2. Tectonic Plate Movements

Current Wisdom

2.1 Brief history of the birth of Tectonic Plate movements

In 1912 Dr Alfred Wegener (Germany) published his Theory of Continental Drift based on fossil and meteorological similarities in the Americas, Africa and parts of Northern Europe. He postulated that all the Continents were joined together in one landmass, which he termed Pangea (Greek for one land). (Fg 1i)
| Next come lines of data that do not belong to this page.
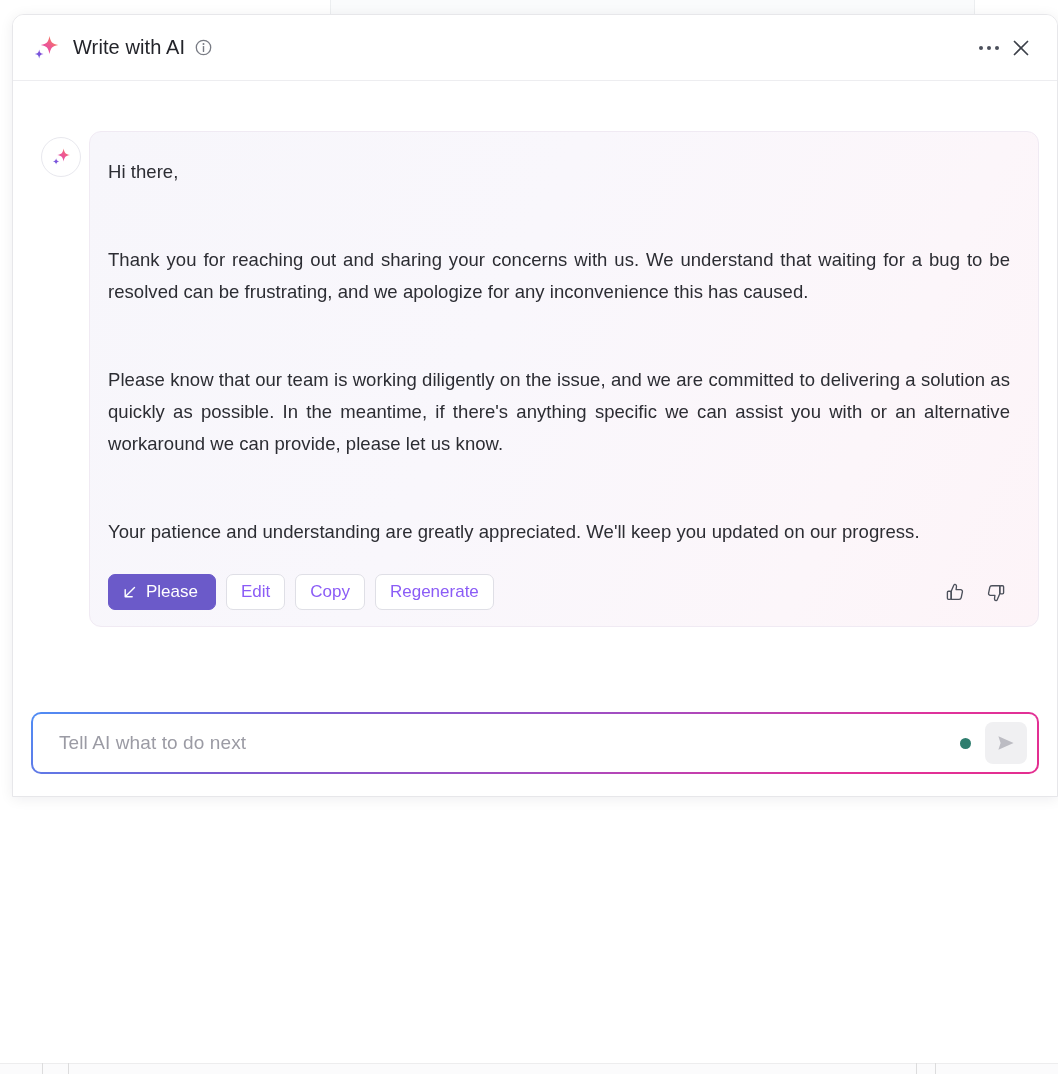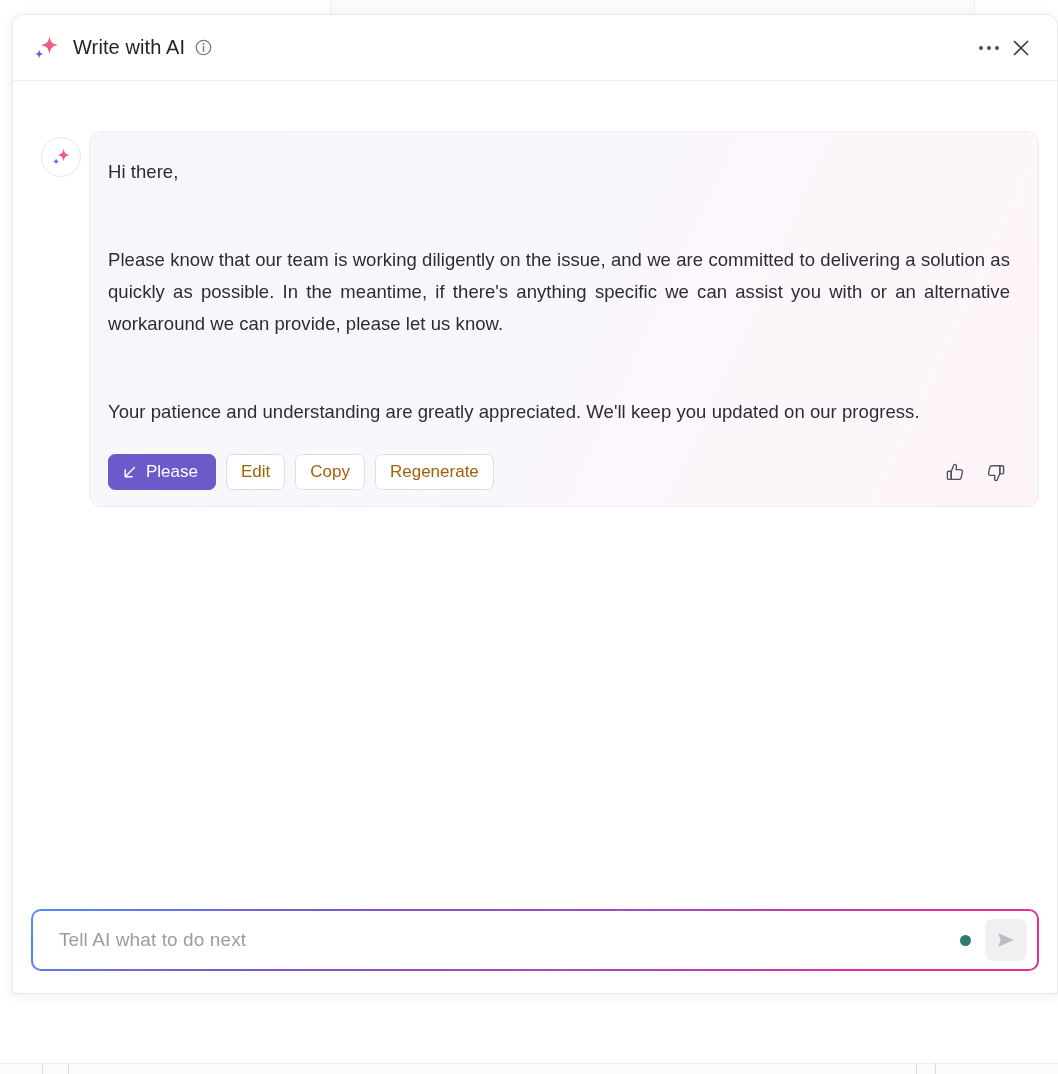"Write with AI" .panel { height: 980px -> 783px }
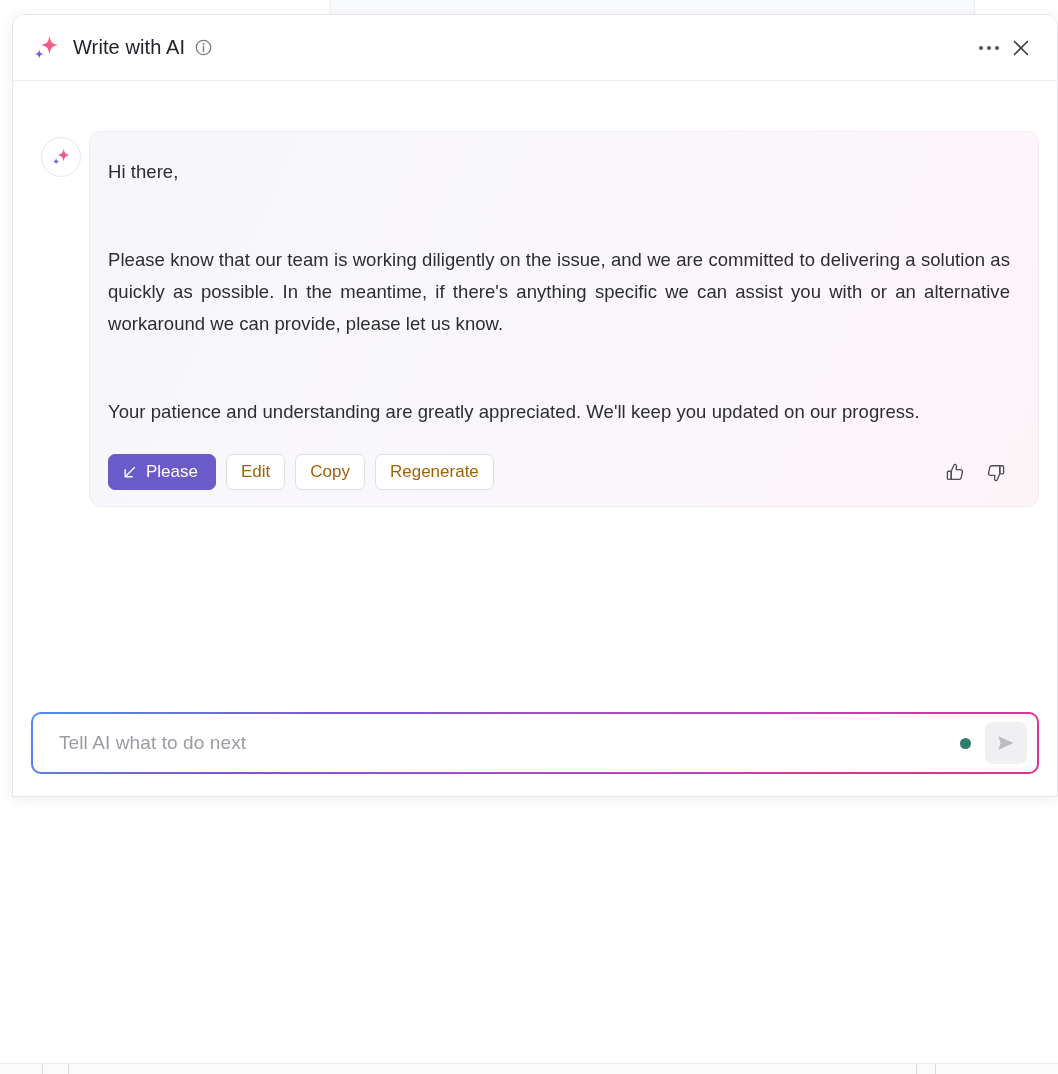"Thank you for reaching out" p.gap { html: none -> <p>Thank you for reaching out and sharing your concerns with us. We understand that waiting for a bug to be resolved can be frustrating, and we apologize for any inconvenience this has caused.</p> }
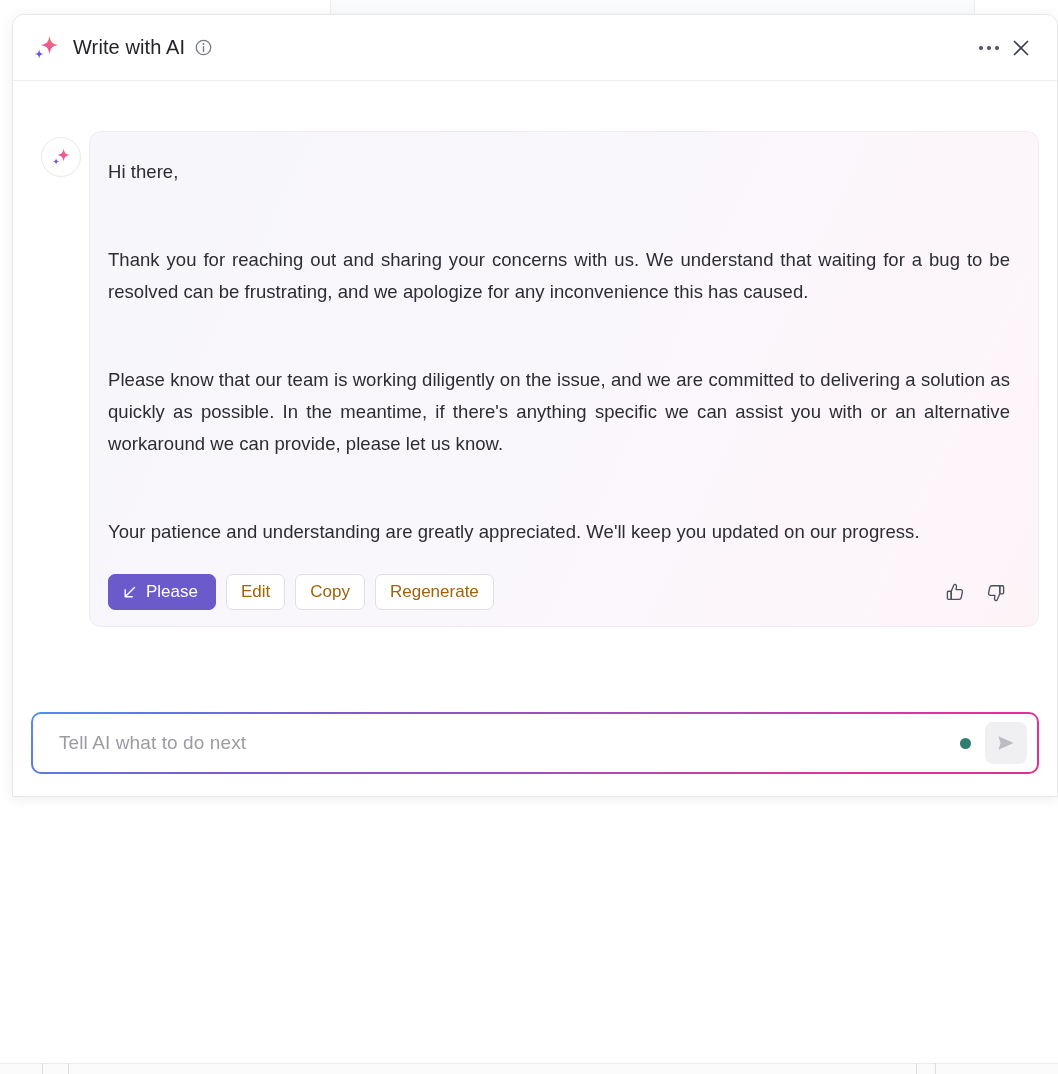"Edit" .btn { color: #a16207 -> #8b5cf6 }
In 1937, Alexander du Toit (South Africa), published his book 'Our Wandering Continents'. In which he based his observations on the geological similarities of the coal deposits in Northern Europe and common glaciated markings in South America, Southern Africa and Australia. His detailed work also allowed him to demonstrate that the presently named Caledonian Mountain range, which starts in Cumbria in the United Kingdom, skirts through Ireland and continues as the Appellation Mountains in New England (USA) were joined together in Pangea. Du Toit also coined the terms Gondwanaland, Laurasia, Tethys Sea, and the acronym SAMFRAU syncline to describe a continuous fold line through South America, South Africa and Australia. Despite the overwhelming evidence, this work was not fully accepted, as du Toit, like Wegener before him did not offer a mechanism to explain how the continents were caused to wander.

Despite the scepticism, other evidence being collected by various field geologists, particularly with regard to the orientation of the magnetic lines in iron rich magmas showed that these anomalies could only really be accounted for if Pangea existed. In 1944 Holmes published the idea that heated convection currents in the mantle due to the heated core could account for orogenic activity.

The next major breakthrough came in the late 1950's when the experimental submersible Alvin mapped the mid Atlantic ridge and noted the creation of new oceanic crust at 'black Smokers' along the ridge (Fig 2i)

Collected core samples from the Atlantic floor also showed mirror imaged reversed polarity paleo- magnetic lines either side of the Mid Atlantic ridge (Fig 3i), which varied in age from the present to the Jurassic era.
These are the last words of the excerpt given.